EXERCISE DIRECTIONS ▸ Using the string "page" as the key, pull each matching line out of the records below.

SUPPLIED MATERIAL ▸
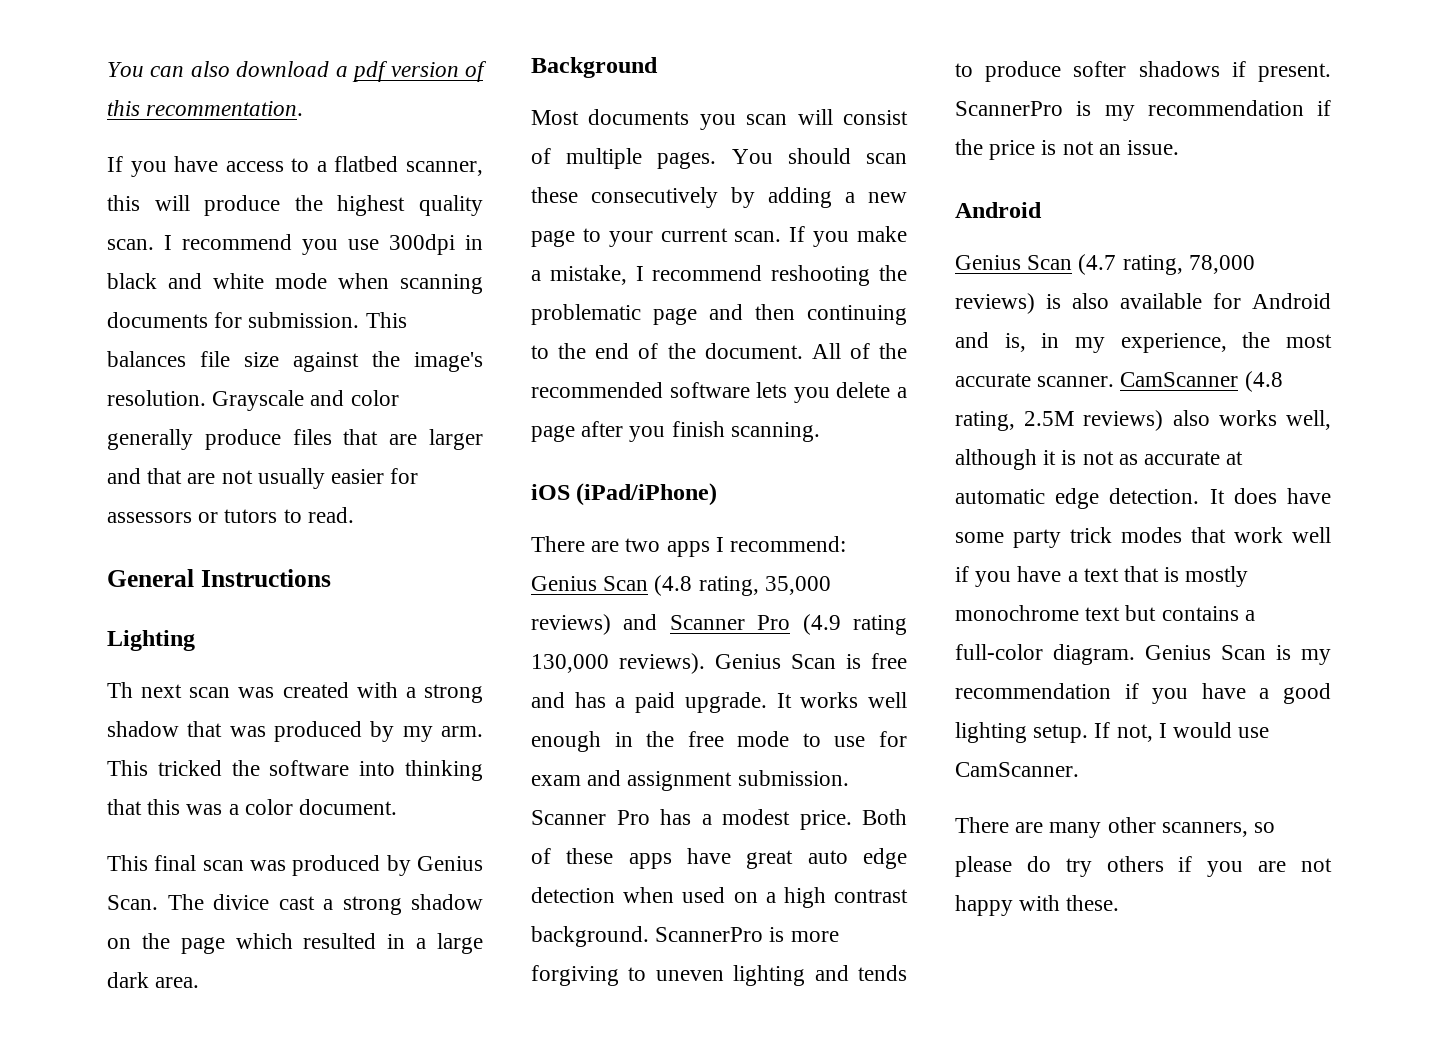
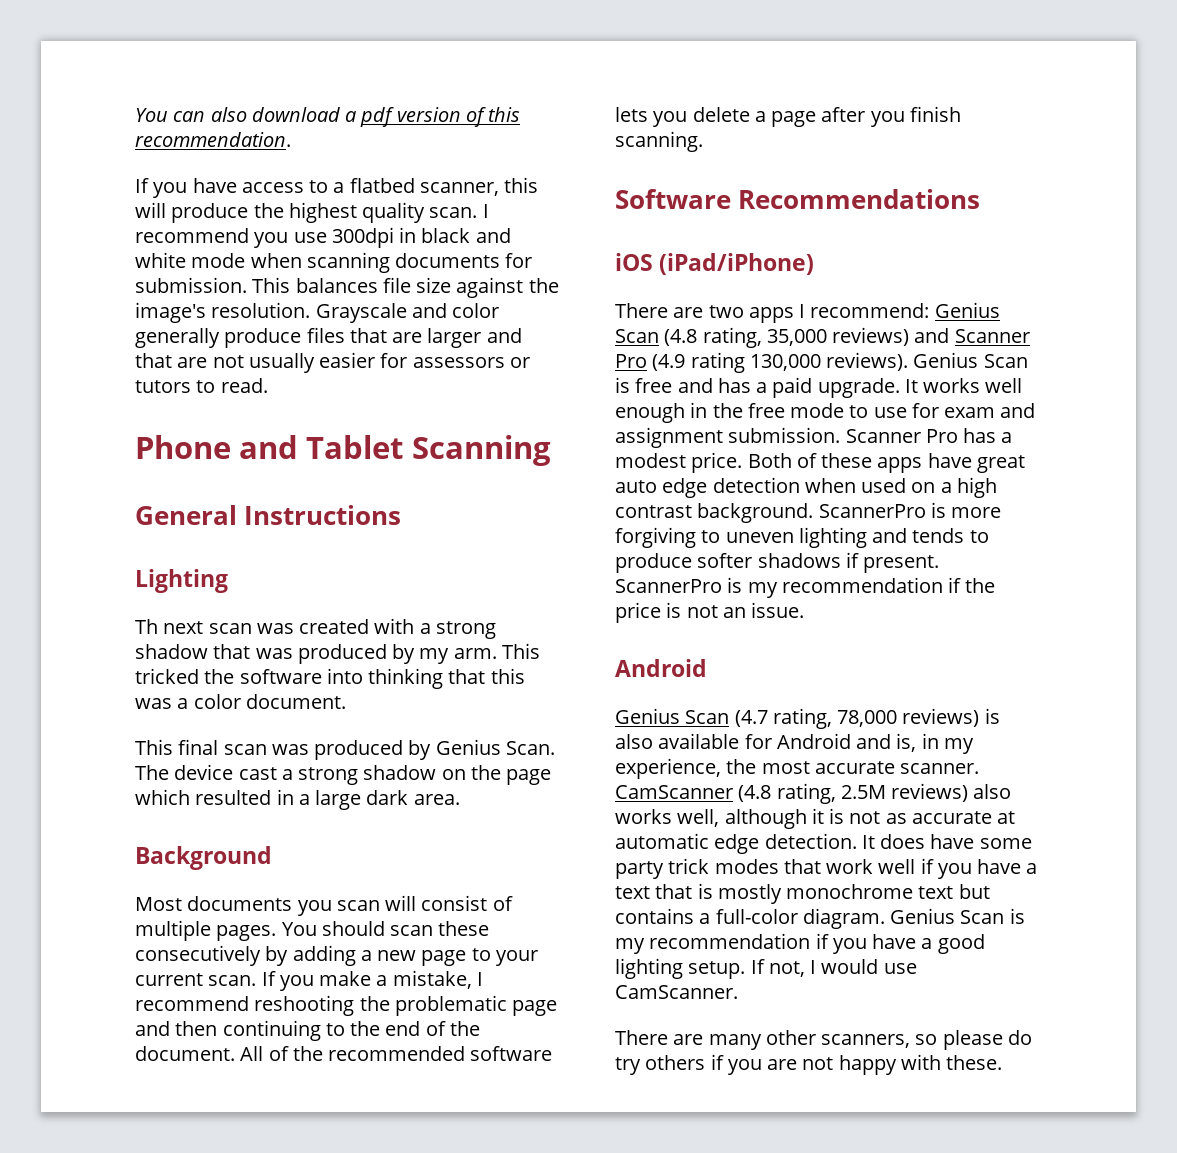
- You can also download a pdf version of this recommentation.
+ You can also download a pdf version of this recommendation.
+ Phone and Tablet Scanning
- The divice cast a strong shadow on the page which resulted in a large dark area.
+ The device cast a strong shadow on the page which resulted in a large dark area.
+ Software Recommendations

TASK OUTPUT ▸
- The divice cast a strong shadow on the page which resulted in a large dark area.
+ The device cast a strong shadow on the page which resulted in a large dark area.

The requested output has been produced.